Supplied material:

§

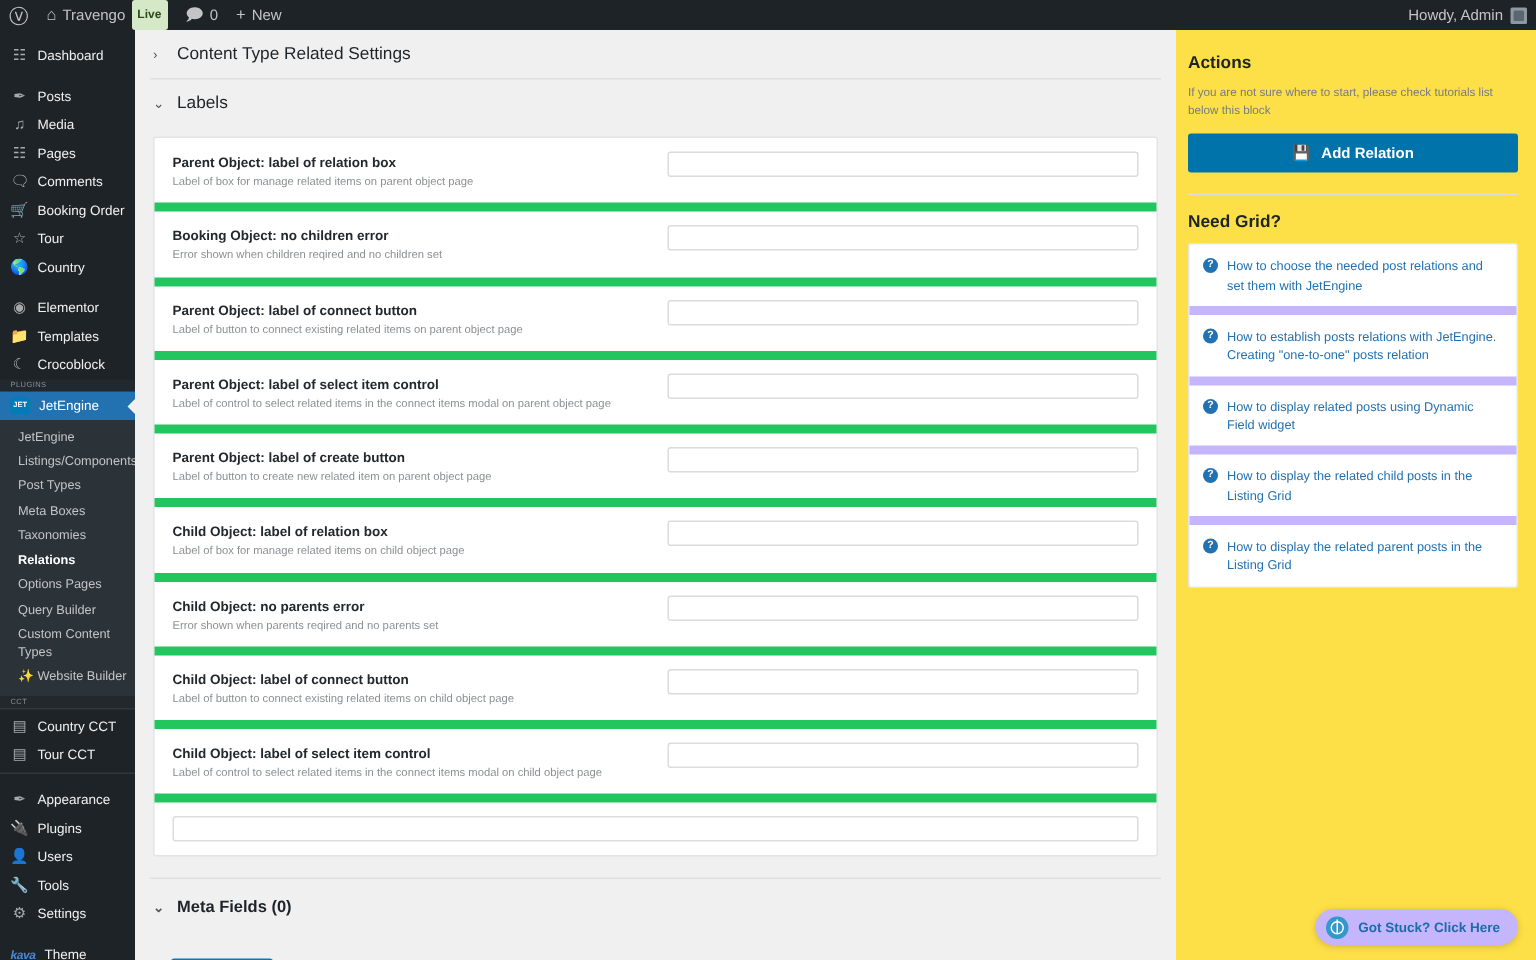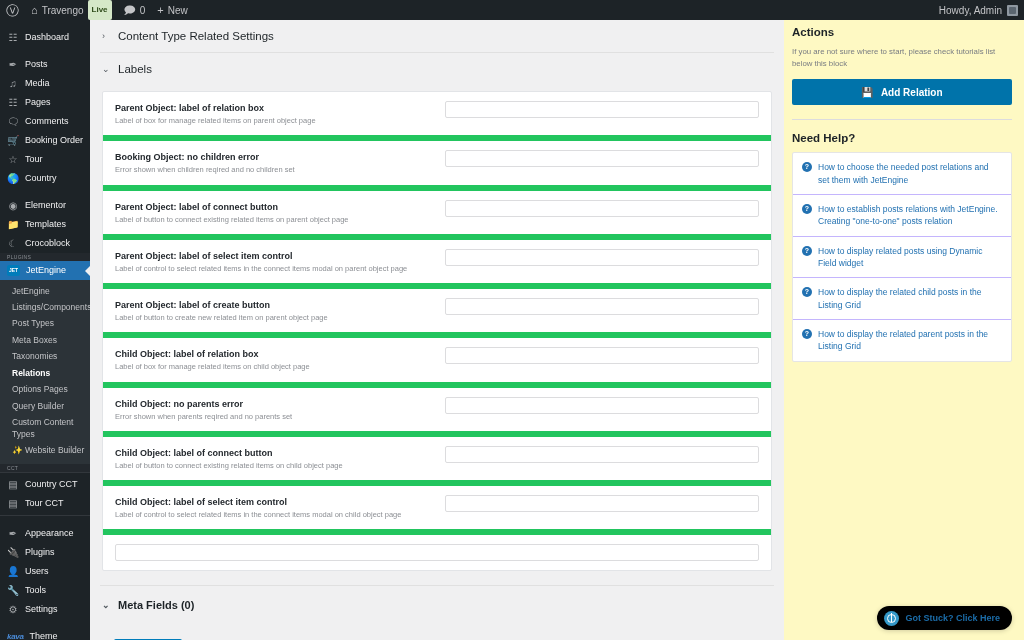--- a/index.html
+++ b/index.html
@@ -121,7 +121,7 @@
   
   #right {
     position: absolute; top: 20px; left: 784px; width: 240px; height: 620px;
-    background: #fef9c3; padding: 6px 12px 0 8px; overflow: hidden;
+    background: #fde047; padding: 16px 12px 0 8px; overflow: hidden;
   }
   .r-title { font-size: 11.5px; font-weight: bold; color: #1d2327; margin-bottom: 8px; }
   .r-desc { font-size: 7.8px; color: #787c82; line-height: 1.5; margin-bottom: 10px; }

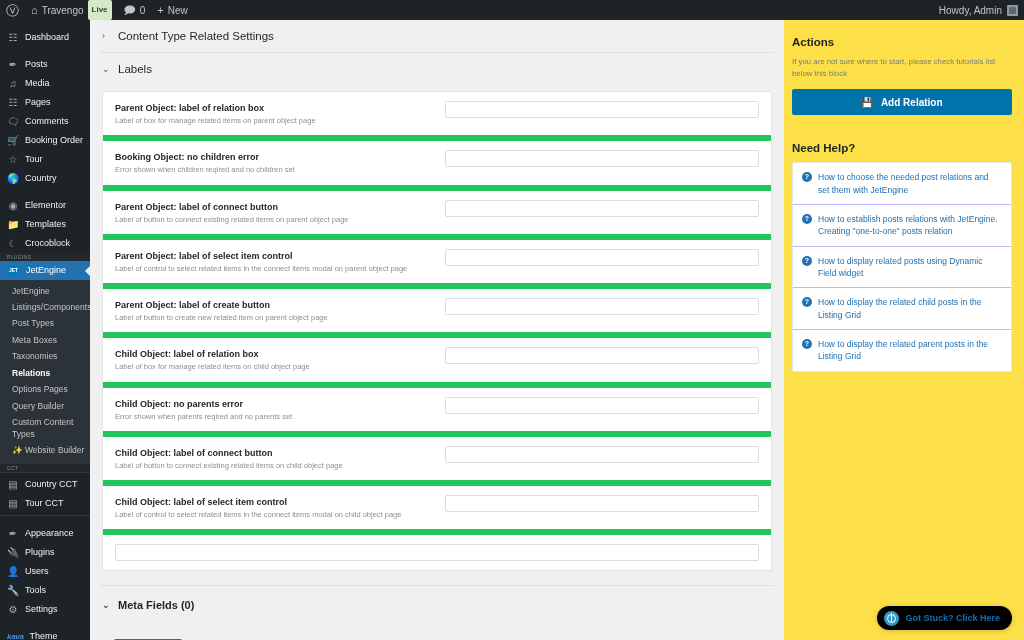--- a/index.html
+++ b/index.html
@@ -429,7 +429,7 @@
 
   <div class="r-divider"></div>
 
-  <div class="r-title">Need Help?</div>
+  <div class="r-title">Need Grid?</div>
 
   <div class="help-list">
     <div class="help-item">

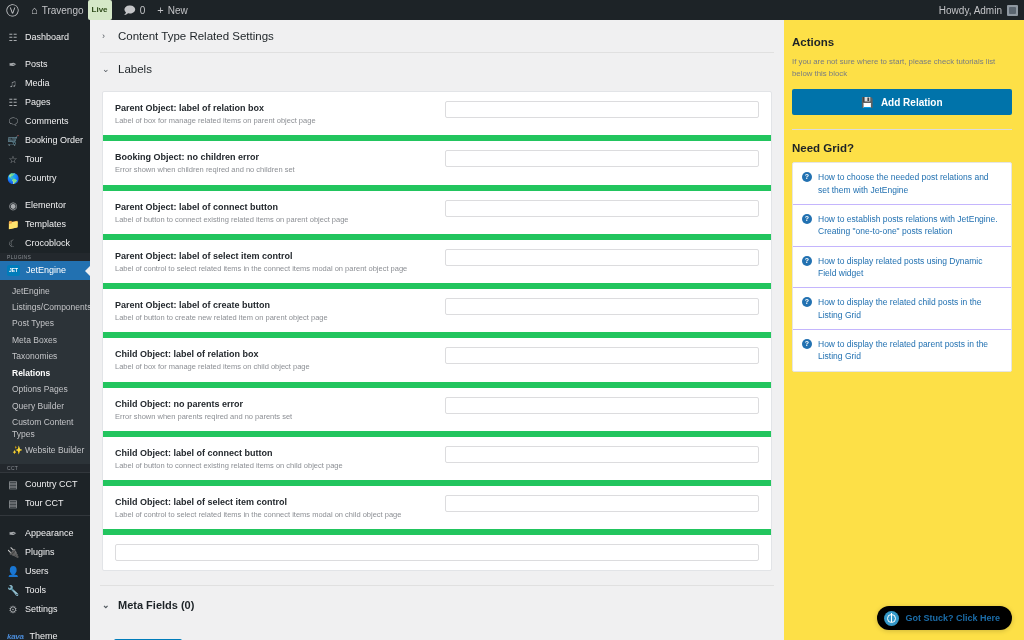--- a/index.html
+++ b/index.html
@@ -134,7 +134,7 @@
   .r-divider { height: 1px; background: #dcdcde; margin: 14px 0 12px 0; }
   .help-list { background: #fff; border: 1px solid #e5e5e5; border-radius: 2px; margin-top: 8px; }
   .help-item {
-    display: flex; gap: 6px; padding: 8px 9px; border-bottom: 1px solid #c4b5fd;
+    display: flex; gap: 6px; padding: 8px 9px; border-bottom: 6px solid #c4b5fd;
     font-size: 8.5px; color: #2271b1; line-height: 1.45; cursor: pointer;
   }
   .help-item:last-child { border-bottom: none; }

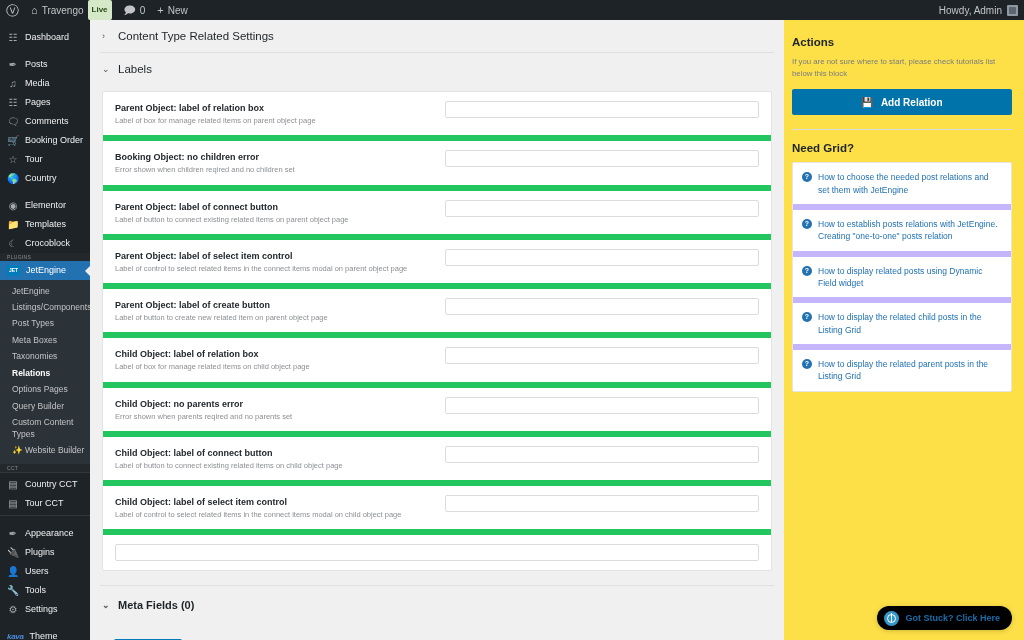--- a/index.html
+++ b/index.html
@@ -147,7 +147,7 @@
   
   #support {
     position: absolute; right: 12px; bottom: 10px;
-    background: #000000; border-radius: 14px; height: 24px;
+    background: #c4b5fd; border-radius: 14px; height: 24px;
     display: flex; align-items: center; gap: 6px; padding: 0 12px 0 7px;
     box-shadow: 0 1px 5px rgba(0,0,0,.18); cursor: pointer; z-index: 40;
   }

§

Aim of the exercise:
From the listing above, return every line that carries the string "radius".

Response to the exercise:
   .help-list { background: #fff; border: 1px solid #e5e5e5; border-radius: 2px; margin-top: 8px; }
-    background: #000000; border-radius: 14px; height: 24px;
+    background: #c4b5fd; border-radius: 14px; height: 24px;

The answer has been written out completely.